Esta capacidad de viraje también se manifiesta en temas espinosos como la política exterior hacia el Magreb. Recientemente, sus elogios hacia el gobierno de Marruecos generaron un terremoto en los sectores más conservadores de la derecha española, quienes ven con recelo cualquier acercamiento al reino alauita por la cuestión de Ceuta y Melilla. A pesar de la polvareda levantada, la dirección de su partido optó por el silencio, evidenciando que el ecosistema digital de Tertsch se rige por sus propias reglas de juego.

El impacto de la «incontinencia digital» en la imagen pública

La velocidad a la que se mueve la información en X favorece en ocasiones la propagación de datos no verificados.

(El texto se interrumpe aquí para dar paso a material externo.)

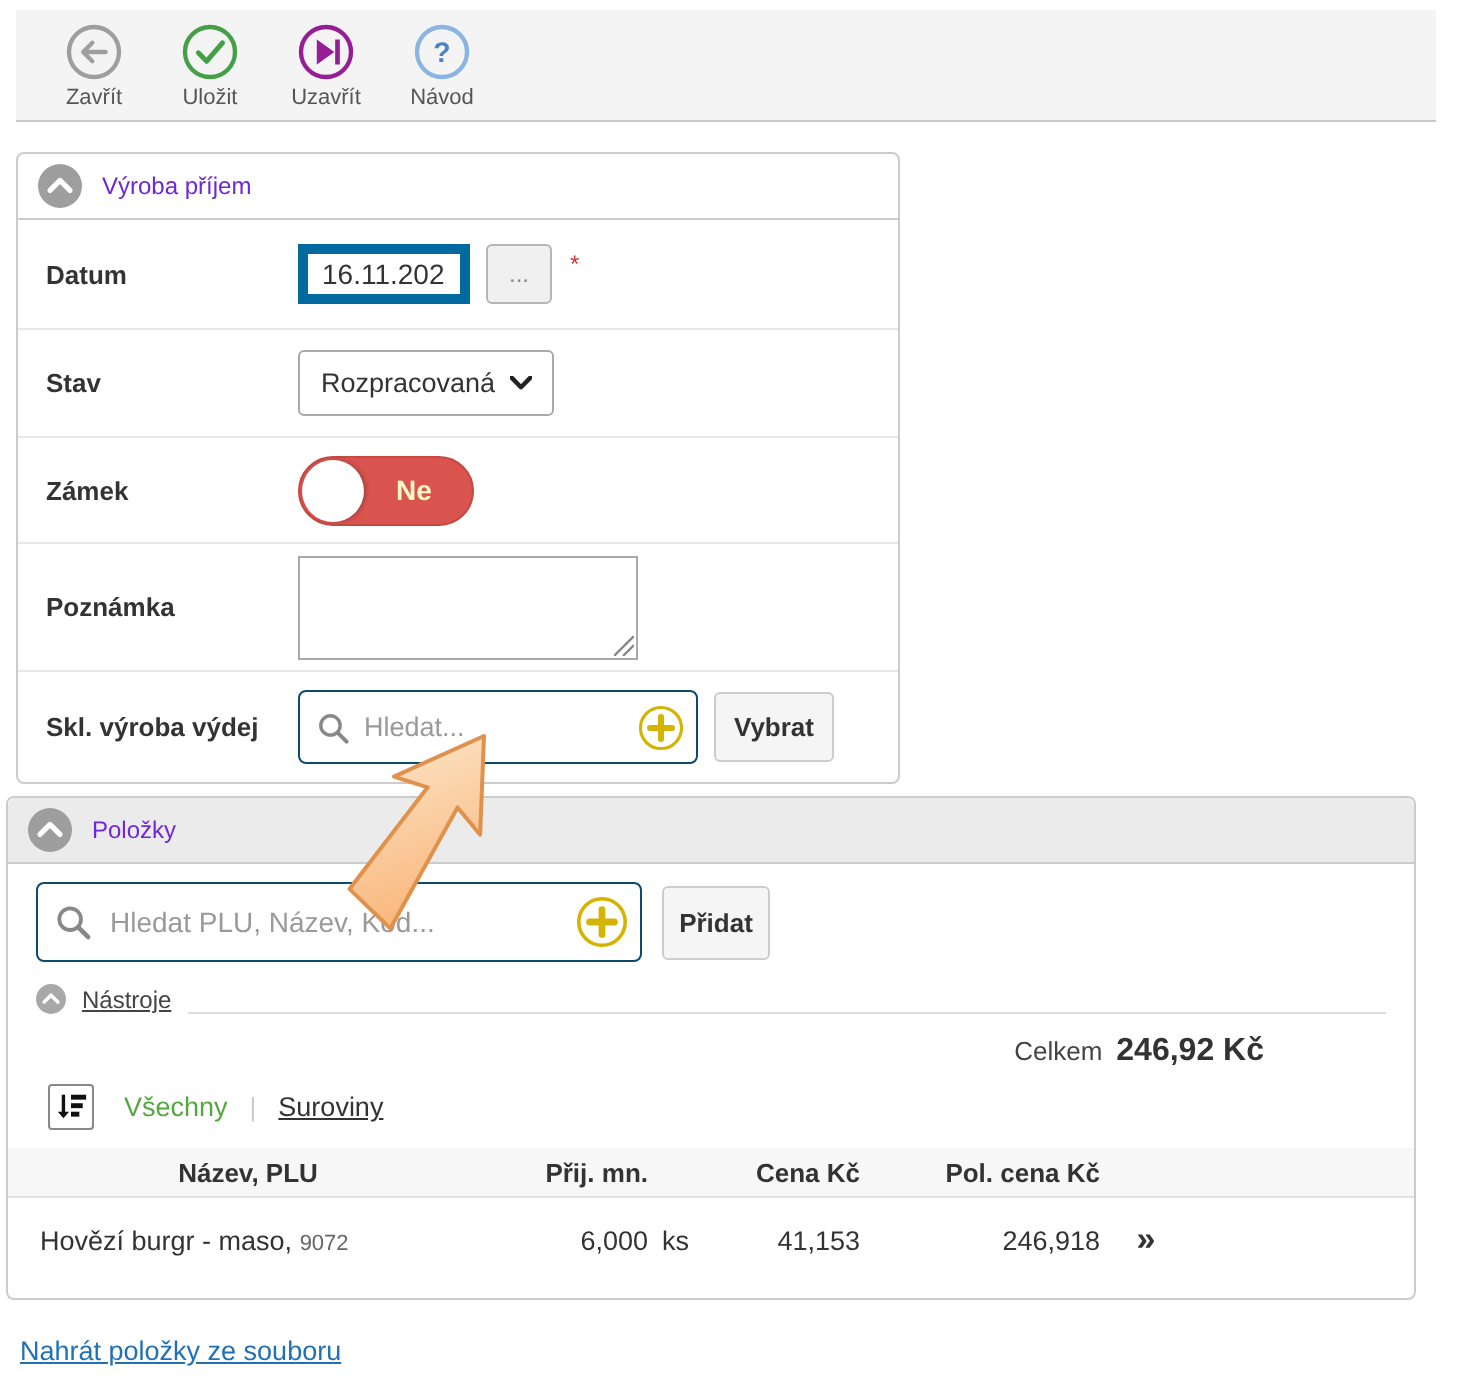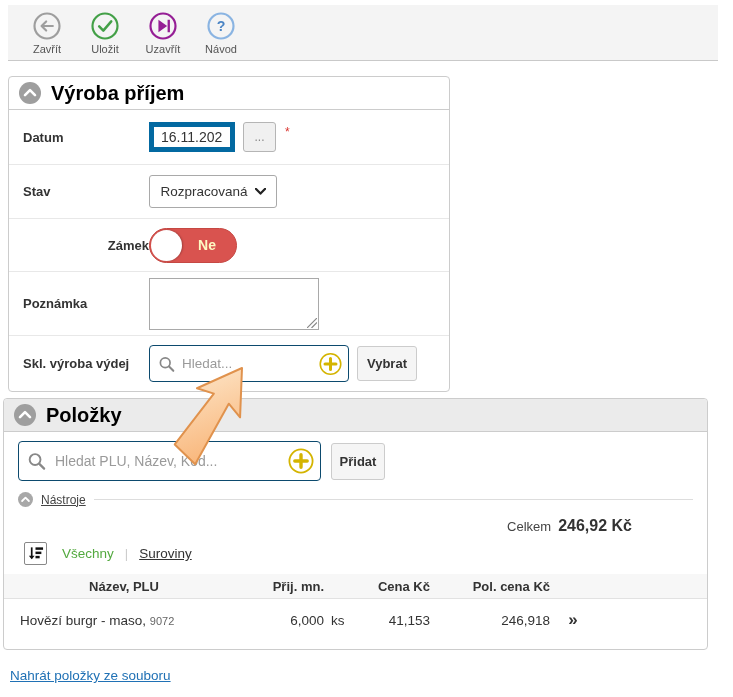"Výroba příjem" .panel-header .ph-title { color: #000000 -> #6d28d9; font-size: 20px -> 12px; font-weight: bold -> normal }
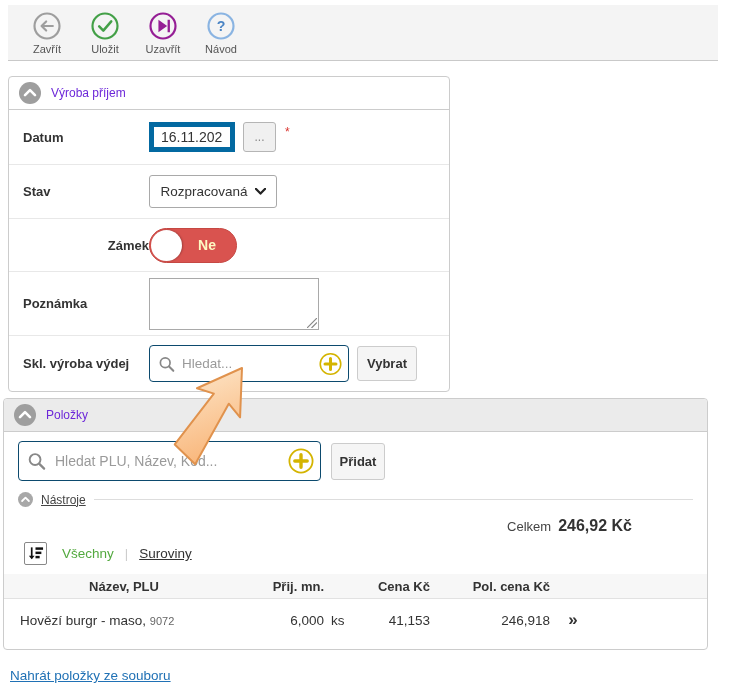"Zámek" .r-zamek { text-align: right -> none }
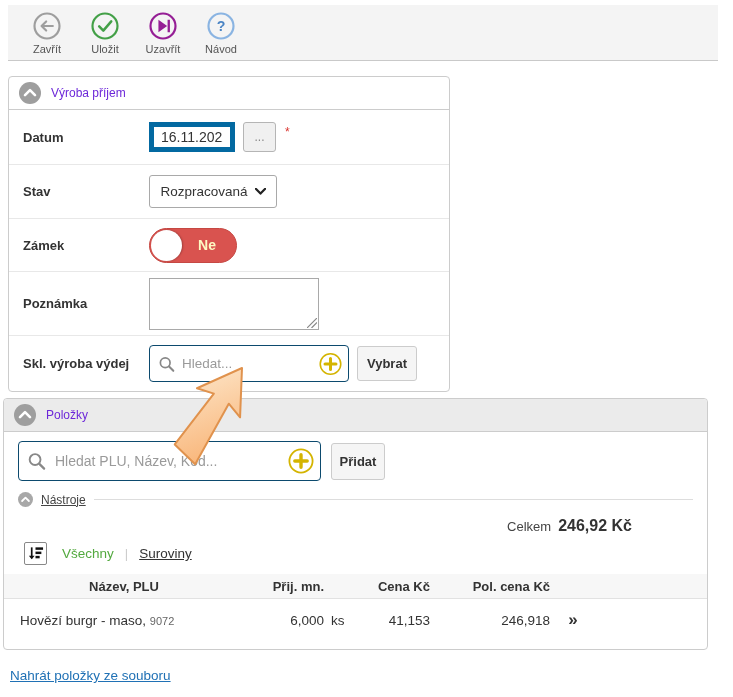"Nástroje" .tools-row { align-items: center -> flex-end }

En su afán por mantener una presencia constante, el eurodiputado ha protagonizado episodios de desinformación involuntaria, como la atribución de citas falsas a artistas o la difusión de mensajes que posteriormente se ha visto obligado a retirar. Estas situaciones subrayan el peligro de priorizar la inmediatez sobre la precisión, un mal endémico de la política en la era de los algoritmos.

Paradójicamente, quien en su etapa periodística defendía que la profesión debía «molestar al poder», hoy utiliza sus plataformas para confrontar duramente con los medios de comunicación que fiscalizan su actividad o la de su partido. Los términos agresivos hacia la prensa son una constante en su línea de tiempo, marcando una frontera clara entre su visión del periodismo tradicional y su actual rol como combatiente cultural en el entorno digital. En definitiva, la cuenta de Tertsch no es solo un perfil de usuario, sino un termómetro de la polarización y la intensidad con la que se vive la política europea en el siglo XXI.